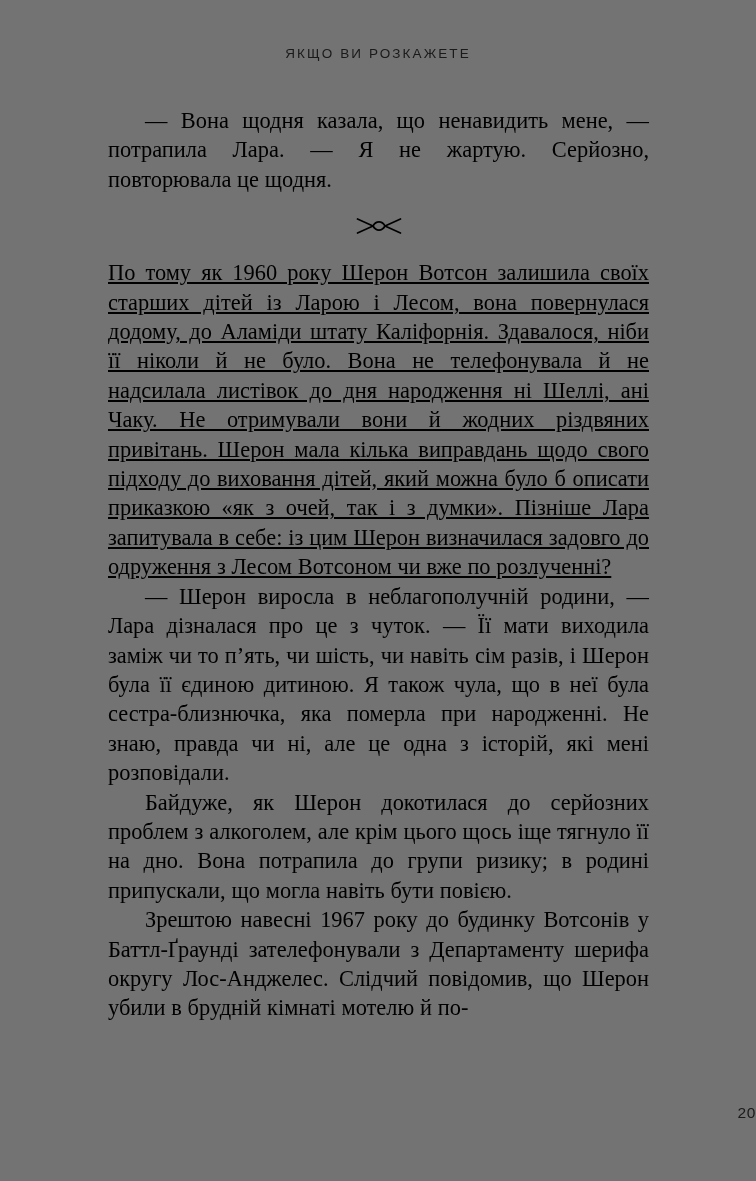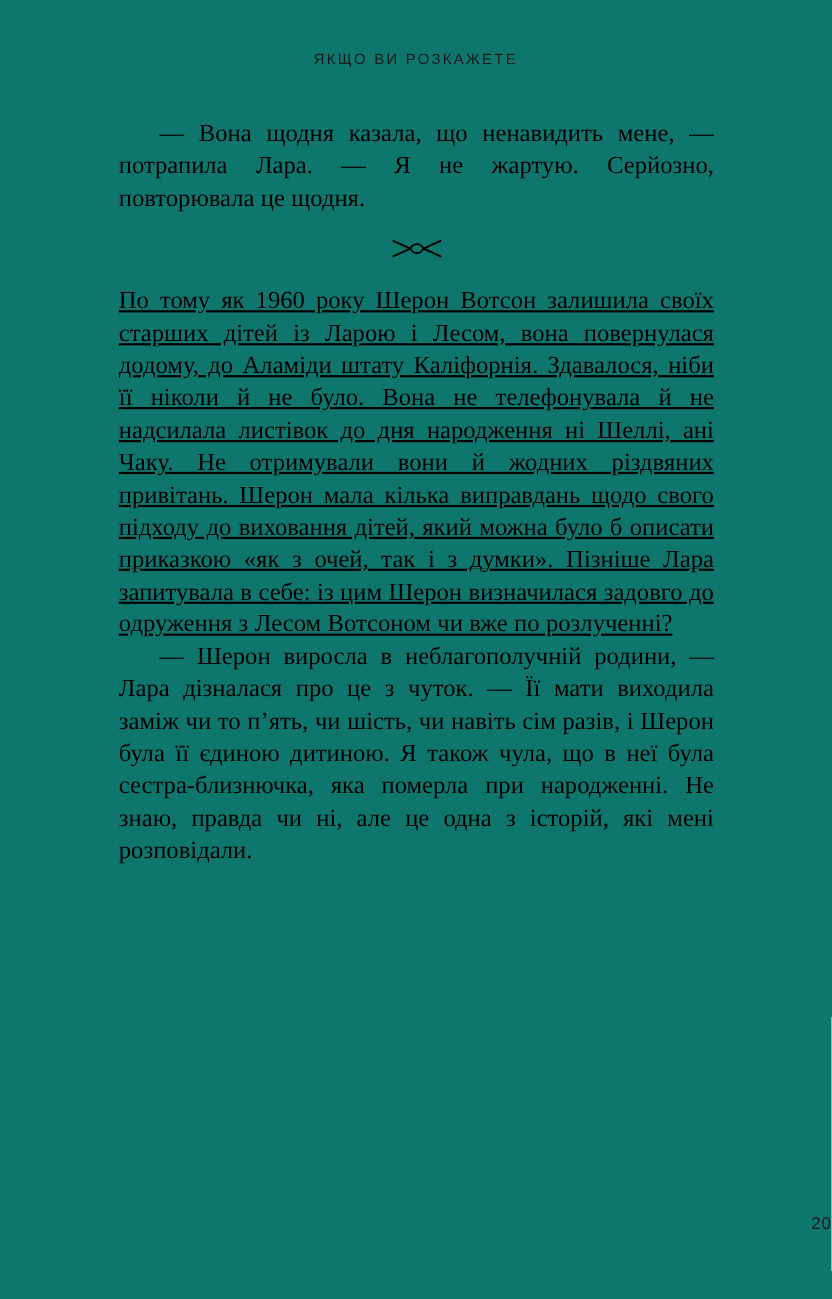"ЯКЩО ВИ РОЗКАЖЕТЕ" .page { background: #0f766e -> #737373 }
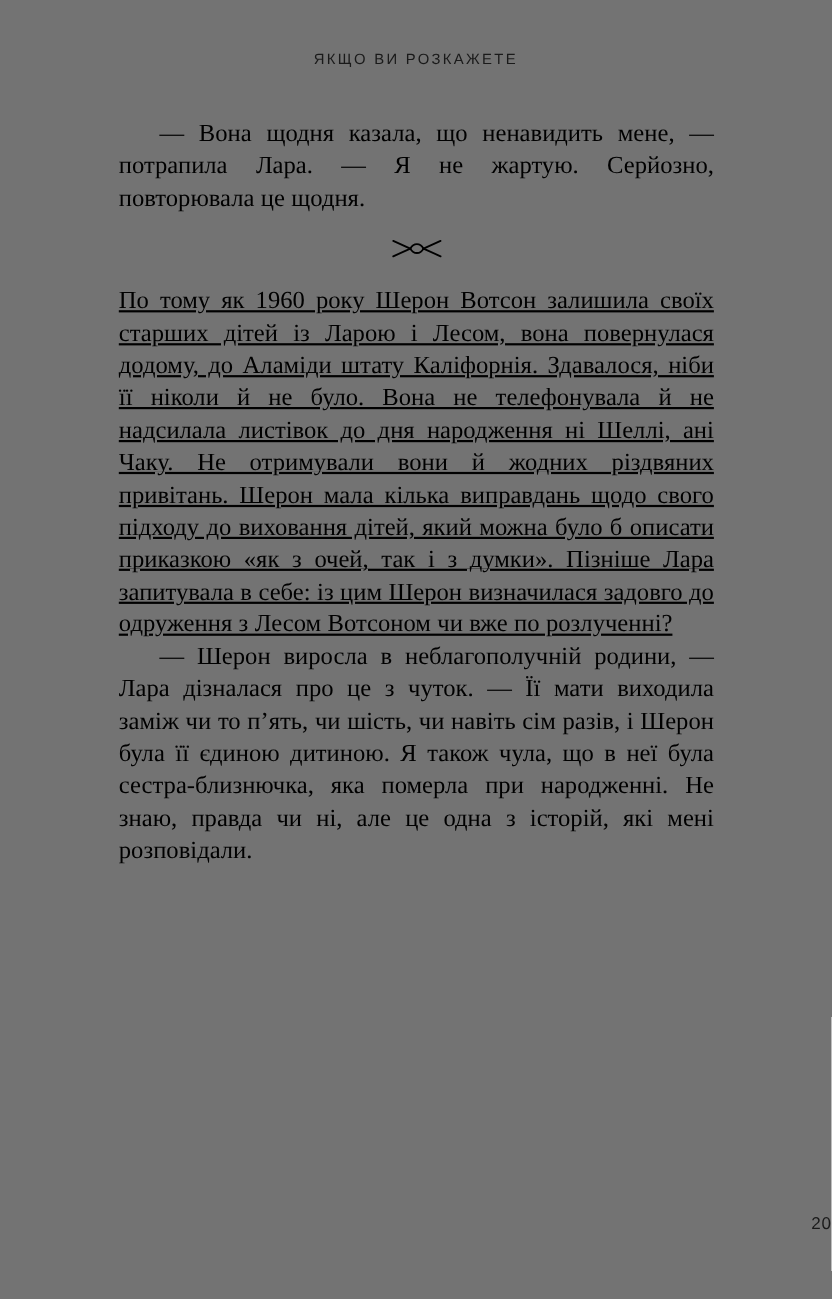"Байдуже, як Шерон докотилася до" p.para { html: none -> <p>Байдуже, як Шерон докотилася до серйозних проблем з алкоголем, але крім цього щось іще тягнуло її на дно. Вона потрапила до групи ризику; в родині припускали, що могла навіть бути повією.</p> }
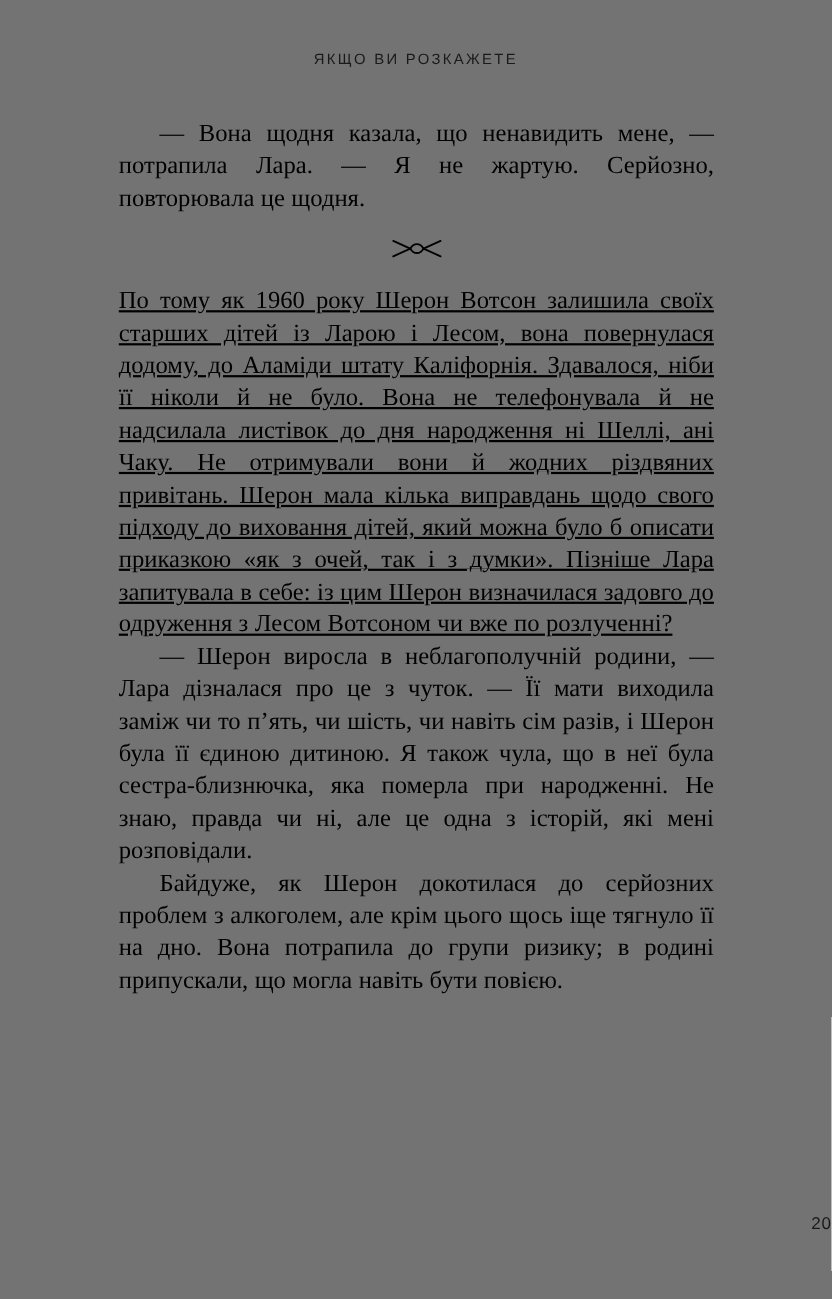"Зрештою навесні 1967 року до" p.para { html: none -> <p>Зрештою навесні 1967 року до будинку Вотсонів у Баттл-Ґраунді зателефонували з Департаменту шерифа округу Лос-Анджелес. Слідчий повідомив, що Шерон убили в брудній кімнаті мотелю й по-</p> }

================================

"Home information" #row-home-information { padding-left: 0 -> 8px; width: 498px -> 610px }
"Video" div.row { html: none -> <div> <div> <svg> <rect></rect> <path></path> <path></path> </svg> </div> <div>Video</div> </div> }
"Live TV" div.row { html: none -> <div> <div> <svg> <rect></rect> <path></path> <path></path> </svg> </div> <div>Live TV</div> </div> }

================================

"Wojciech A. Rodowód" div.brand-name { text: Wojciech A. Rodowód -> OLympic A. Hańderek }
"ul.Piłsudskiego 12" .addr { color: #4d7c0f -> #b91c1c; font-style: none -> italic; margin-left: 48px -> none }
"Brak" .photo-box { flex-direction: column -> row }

================================

About this exercise: From the line containing "background: #0f766e ->" through the line containing "none -> <p>Зрештою", copy every line above exactly, without pictures.

Expected output:
"ЯКЩО ВИ РОЗКАЖЕТЕ" .page { background: #0f766e -> #737373 }
"Байдуже, як Шерон докотилася до" p.para { html: none -> <p>Байдуже, як Шерон докотилася до серйозних проблем з алкоголем, але крім цього щось іще тягнуло її на дно. Вона потрапила до групи ризику; в родині припускали, що могла навіть бути повією.</p> }
"Зрештою навесні 1967 року до" p.para { html: none -> <p>Зрештою навесні 1967 року до будинку Вотсонів у Баттл-Ґраунді зателефонували з Департаменту шерифа округу Лос-Анджелес. Слідчий повідомив, що Шерон убили в брудній кімнаті мотелю й по-</p> }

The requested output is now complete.